La sentencia afronta varias cuestiones esenciales, corrigiendo la interpretación de la ley aplicada por la mayoría de los jueces y tribunales nacionales.

1. ¿Es aplicable la Directiva 93/13 a la cláusula del IRPH?

Los jueces y tribunales nacionales dudan de que el ámbito de aplicación de la Directiva 93/13 sea de aplicación a la cláusula del IRPH -básicamente porque se limitan a hacer copia y pega de los equivocados criterios del Tribunal Supremo-.

La sentencia del TJUE zanja definitivamente la cuestión. Según el Tribunal Europeo, el artículo 1, apartado 2 de la Directiva 93/13 «debe interpretarse en el sentido de que sí está comprendida en el ámbito de aplicación de esa misma Directiva la cláusula de un contrato de préstamo hipotecario celebrado entre un consumidor y un profesional que estipule que el tipo de interés aplicable al préstamo se base en uno de los índices de referencia oficiales establecidos por la normativa nacional».

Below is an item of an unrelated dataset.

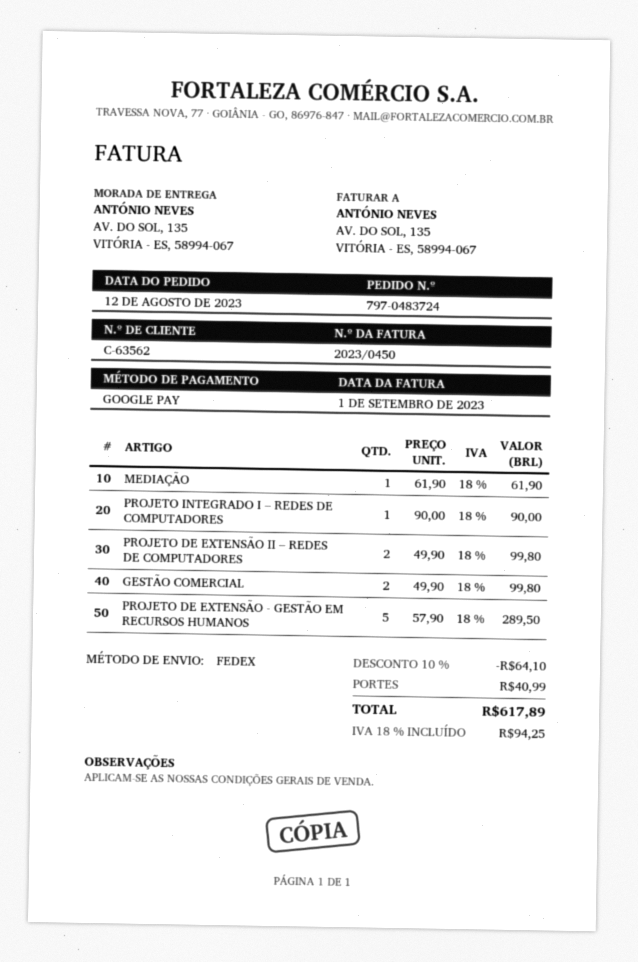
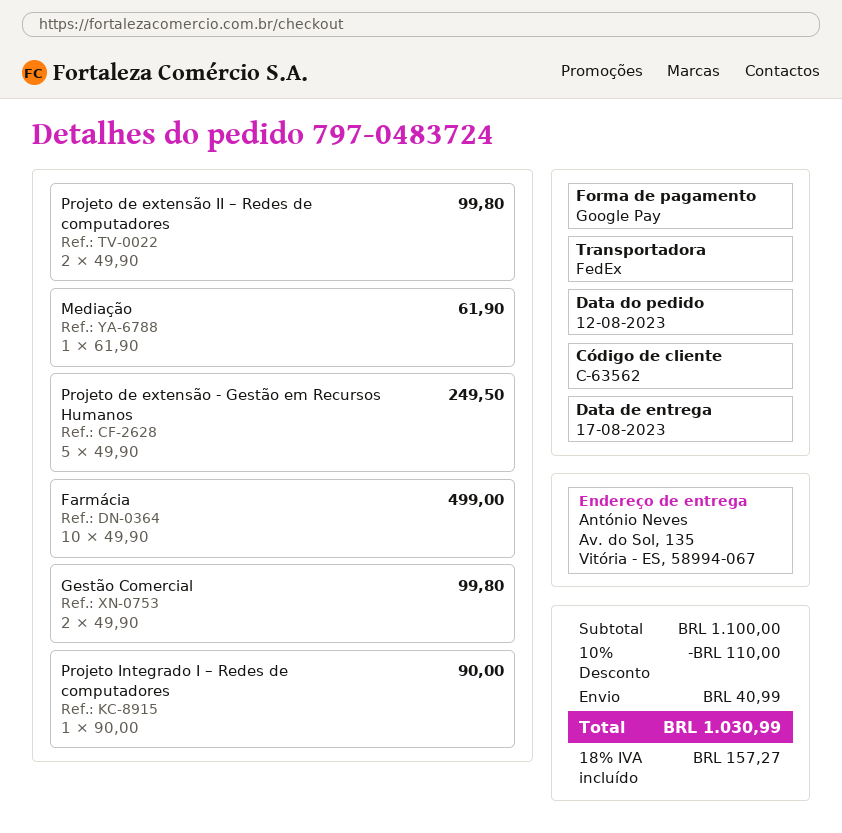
PROJETO DE EXTENSÃO - GESTÃO EM RECURSOS HUMANOS: 5 x 57.90 = 289.50 -> 5 x 49.90 = 249.50
Farmácia: none -> 10 x 49.90 = 499.00
discount: 10% = 64.10 -> 10% = 110.00
tax: 18% = 94.25 -> 18% = 157.27
total: 617.89 -> 1030.99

«Si la sentencia es aplicada de forma objetiva, supondrá la nulidad del IRPH en la mayoría de los casos.»

Según el TJUE, la interpretación que hace el Tribunal Supremo en la sentencia de 14 de diciembre de 2017  del citado artículo es errónea, pues dicha interpretación extiende la norma a supuestos no previstos en la misma. La exclusión afecta, únicamente, a disposiciones legales imperativas, que incluyen, además de las obligatorias, las normas que «se aplican entre las partes contratantes cuando no exista ningún otro acuerdo». El IRPH, ni es una ley imperativa, ni se aplica en defecto de acuerdo entre las partes. Por tanto, la cláusula que lo incorpora al contrato está sometida, plenamente, a la Directiva 93/13.

2. ¿Debe someterse el IRPH al control de abusividad?

Respecto a esta cuestión, el TJUE ha hecho algo, cuando menos, desconcertante. Aludiendo a la función del TJUE, ha reformulado la pregunta, y, al hacerlo, ha cambiado su sentido. Si bien ello puede deberse a que la respuesta es tan obvia, puesto que ya fue resuelta por el propio TJUE en sentencia de 10 de junio de 2010 -asunto C484/08-, que el Tribunal entiende que la duda surgida al juzgado es otra.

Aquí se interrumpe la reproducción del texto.